When Chief Election Commissioner (CEC) Nasim Zaidi called the upcoming Assembly polls in Bihar the “mother of all elections”, he wasn’t indulging in hyperbole. For, even before he could announce the specific dates for the polls to be held in September-October for the state Assembly’s 243 seats, political parties have started their fierce campaigns.
On Friday, Prime Minister Narendra Modi will address his first rally for the state election at Muzaffarpur, the so called capital of North Bihar. Chief Minister Nitish Kumar has already taken lead with his knock-on-door campaign.
Another set of players – the leading lights of the market — also agree with Zaidi’s observation and are keenly watching whether the Delhi election results were just a one-off setback for Modi’s political juggernaut. There is a solid reason for their anxiety — investors, both domestic and foreign, have pumped in nearly Rs 70,000 crore in the six months following the announcement of the 2014 election results. This is possibly the highest ever for any six month period after general election results in India. The Sensex, the benchmark index of the Bombay Stock Exchange has gained about 17 per cent in this period to 27,865 at the end of October. It has gone past 28,000 since then.
“Bihar election is important simply from the context of whether the Modi government still enjoys popular mandate or not,” says Shankar Sharma, vice chairman and managing director at First Global. Bihar and UP were majorly responsible for Modi’s thumping victory in the 2014 elections as these two states added about 100 seats to the Bharatiya Janata Party’s National Democratic Alliance’s total tally of 282 seats.
Since then, the electoral map has changed with a unified opposition flexing its muscles. Arithmetically, it now looks difficult for the NDA to repeat the Lok Sabha performance because they were in low thirties in terms of percentage vote share and managed to get an overwhelming number of seats because the opposition was then fragmented. “So if they (NDA) get the same vote share they got in 2014 contest, they are not going to come back. And if they are wiped out in these elections or it is a poor show, you can be very certain that in 2019 there will be a new government in the Centre,” says Sharma who now works from his Dubai office but traces his roots to Patna in Bihar.

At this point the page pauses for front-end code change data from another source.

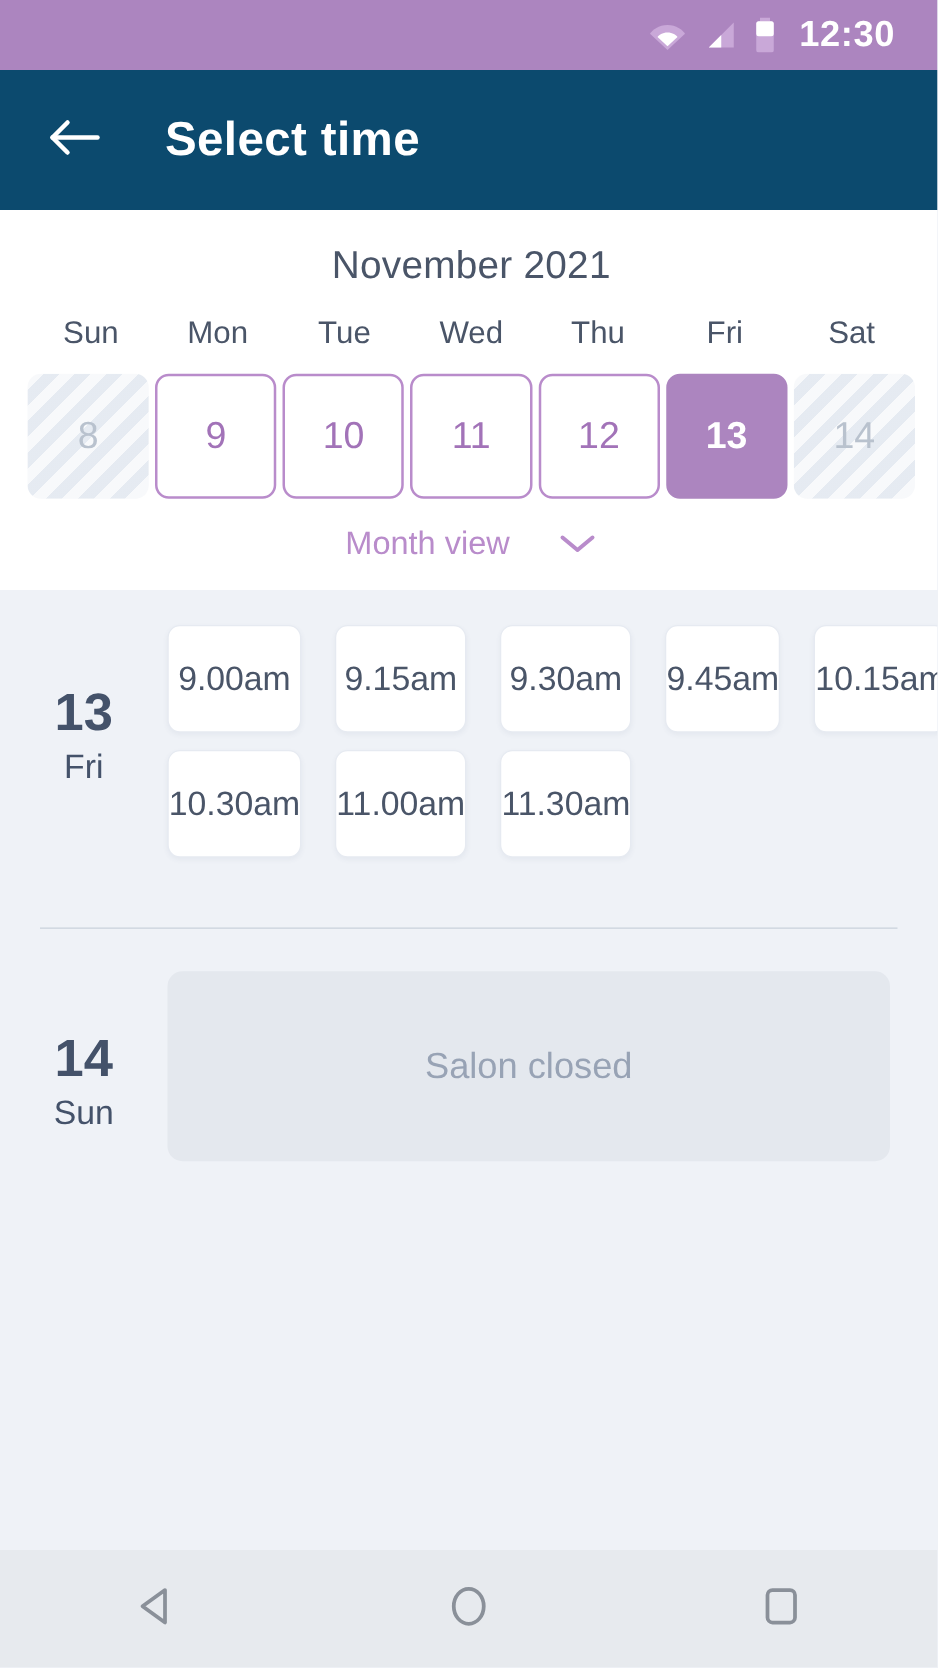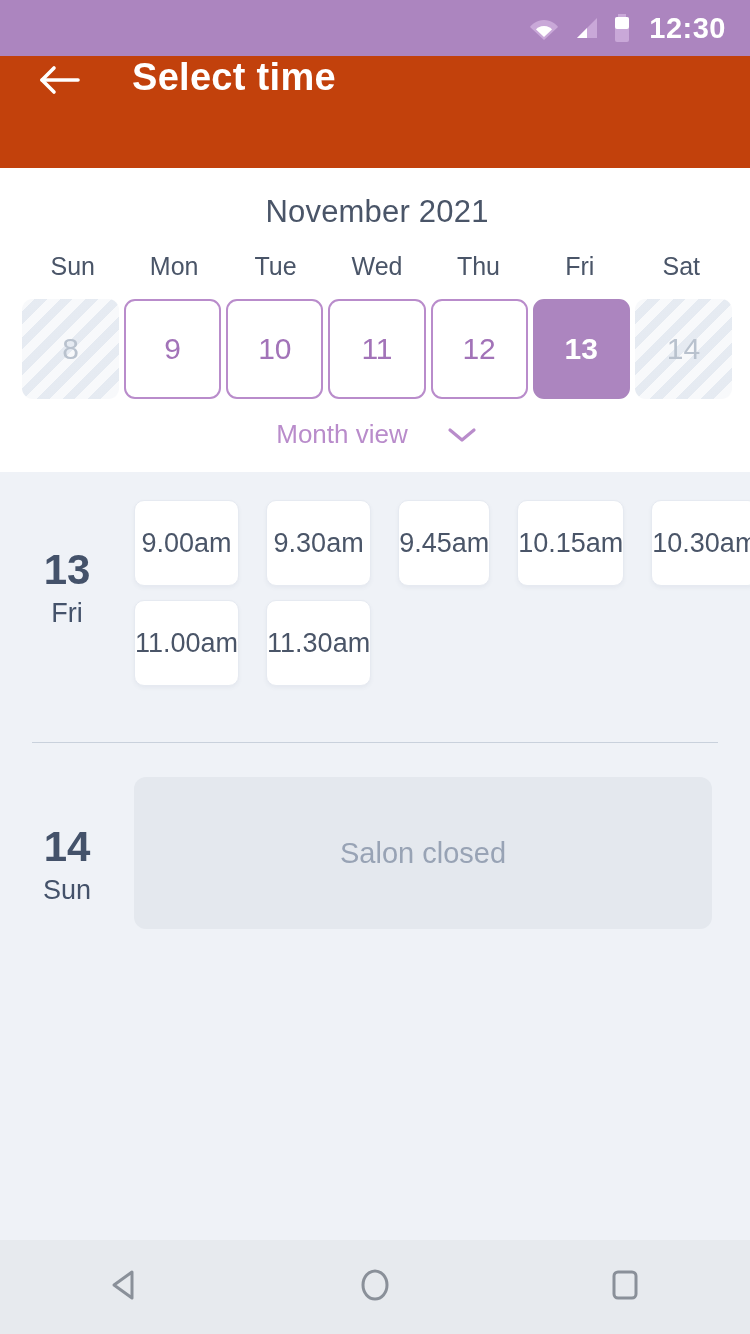--- a/index.html
+++ b/index.html
@@ -16,7 +16,7 @@
   .statusbar {
     height:56px; background:#AC85BF;
     display:flex; align-items:center; justify-content:flex-end;
-    padding-right:24px; gap:14px;
+    padding-right:34px; gap:14px;
   }
   .sb-icon { display:flex; align-items:center; justify-content:center; }
   .sb-time {

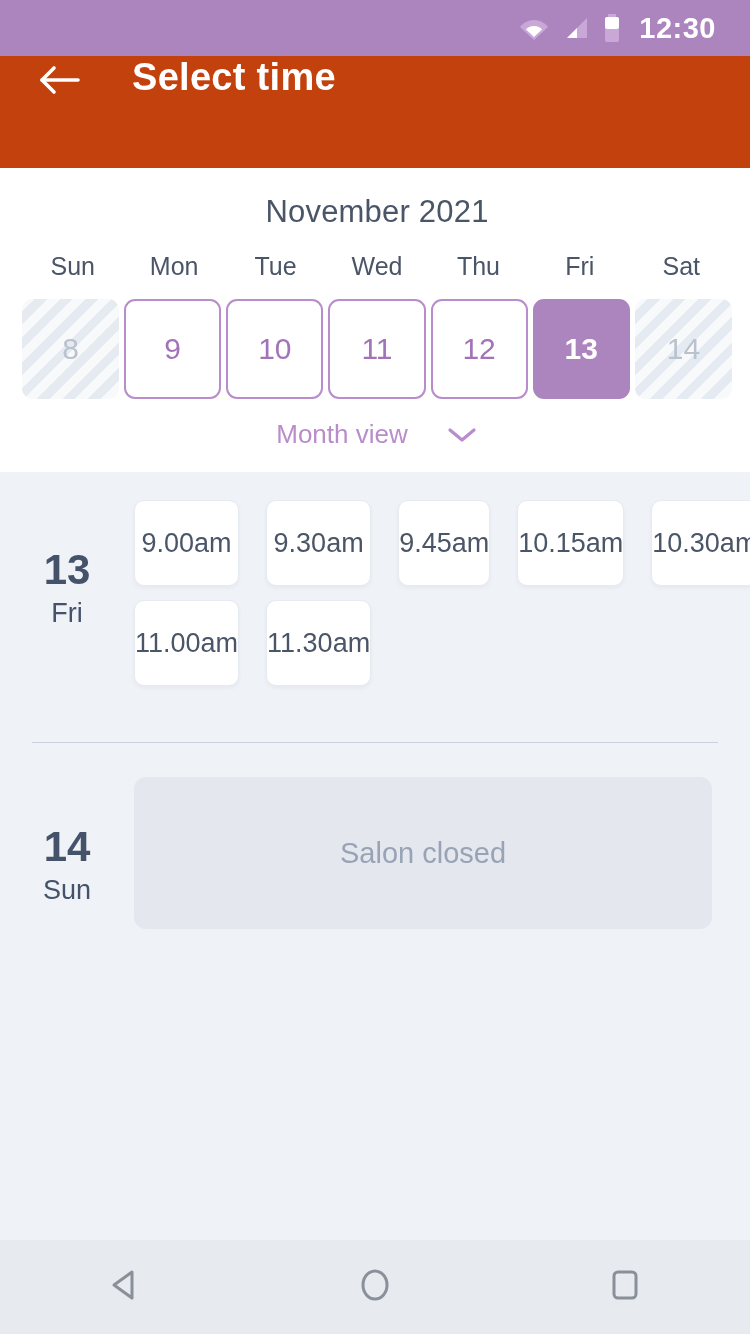--- a/index.html
+++ b/index.html
@@ -26,8 +26,8 @@
 
   
   .appbar {
-    height:112px; background:#c2410c;
-    display:flex; align-items:flex-start; padding-left:34px; gap:46px;
+    height:112px; background:#0c4a6e;
+    display:flex; align-items:center; padding-left:34px; gap:46px;
   }
   .back-btn { width:52px; height:52px; display:flex; align-items:center; justify-content:center; cursor:pointer; }
   .appbar-title { color:#FFFFFF; font-size:38px; font-weight:bold; letter-spacing:0.3px; }

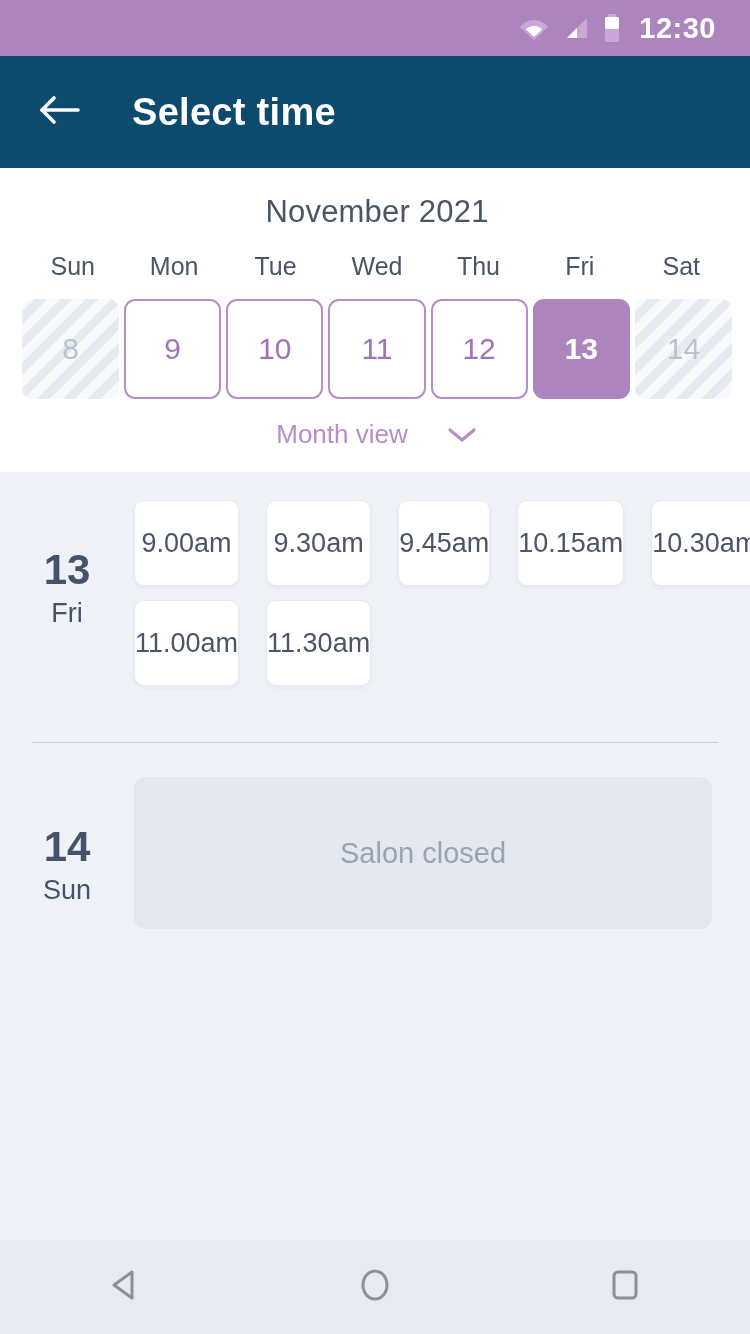--- a/index.html
+++ b/index.html
@@ -200,6 +200,7 @@
       </div>
       <div class="slots">
         <div class="slot">9.00am</div>
+        <div class="slot">9.15am</div>
         <div class="slot">9.30am</div>
         <div class="slot">9.45am</div>
         <div class="slot">10.15am</div>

Raamdeo Agrawal, managing director and co-founder, Motilal Oswal Financial Services, says “Today it looks like it can tilt either side, so the market is neither hopeful nor is it ready for a huge debacle like in Delhi.” The BJP-led NDA is broadly united in Bihar while the opposition is broadly disintegrated, they are together just to face the BJP as no one trusts the other. It will be a very interesting fight,” says Agrawal.
But what most market players are more interested in is whether the NDA would be able to strengthen its position in the Rajya Sabha where it lacks majority and has been facing opposition to its critical reform agendas. The NDA currently holds 60 seats in the 245-member Upper House and the Bihar election is critical as before its current terms ends in 2019, 11 Rajya Sabha seats will be coming from the state for re-election in the next 3 years which is the third largest after 21 from UP and 12 from Maharashtra.
“Reform process in Parliament has stalled as is evident from land acquisition amendment being put on ice. Unless the NDA has a reasonably positive result out of the Bihar election, it is highly likely that the reform process will come to a halt,” says Saurabh Mukherjea, CEO institutional equities at domestic brokerage Ambit Capital. He is expecting 5 per cent impact on the Sensex, either side based on the Bihar election result.
But Gautam Chhaochharia, head of India research at the Swiss bank UBS thinks differently. “The bigger question for investors is whether any loss in Bihar election or even longer term loss in the UP election will lead to the government changing its stance or not,” he says. “Political economy dictates that India needs to control inflation and revive growth and that is going to stay in my belief,” says Chhaochharia.
Neelkanth Mishra, India equity strategist for another Swiss bank, Credit Suisse, also believes that investors need to look at Bihar election with a lens that sees beyond the Modi government’s ability to spruce up its strength in the Upper House. He has been meeting investors around the world with a map of India that shows its 29 states with the name of countries it resembles in terms of population to drive home the point how improving governance in these country-sized states will impact the Indian economy.
Uttar Pradesh houses more people than Brazil (another member of BRIC) while Bihar resembles Mexico, says Mishra. Of the sectors that usually drive the investment cycle, many, like power generation as well as metal and cement production, are suffering from over-capacity and may not need fresh investments for several years. On the other hand, some large sectors that desperately need more investment, such as power distribution, low-cost housing and urban infrastructure, are state subjects. The total state government spending is already 65 per cent more than central government spending and is still growing, he adds.
So what is most important in this election is to have a stable state government that lasts for five years. A dramatic improvement in state-level governance, likely driven by changing voter demands and enabled by technological advances like cheap computing, mobile telephony and the internet, is afoot. This has all the signs of a structural change and holds great promise for India in the coming years.
”BJP is not a monolithic party, so what happens in Bihar can impact the current leadership’s influence over the party,” says Mishra who also traces his roots to the poll bound state.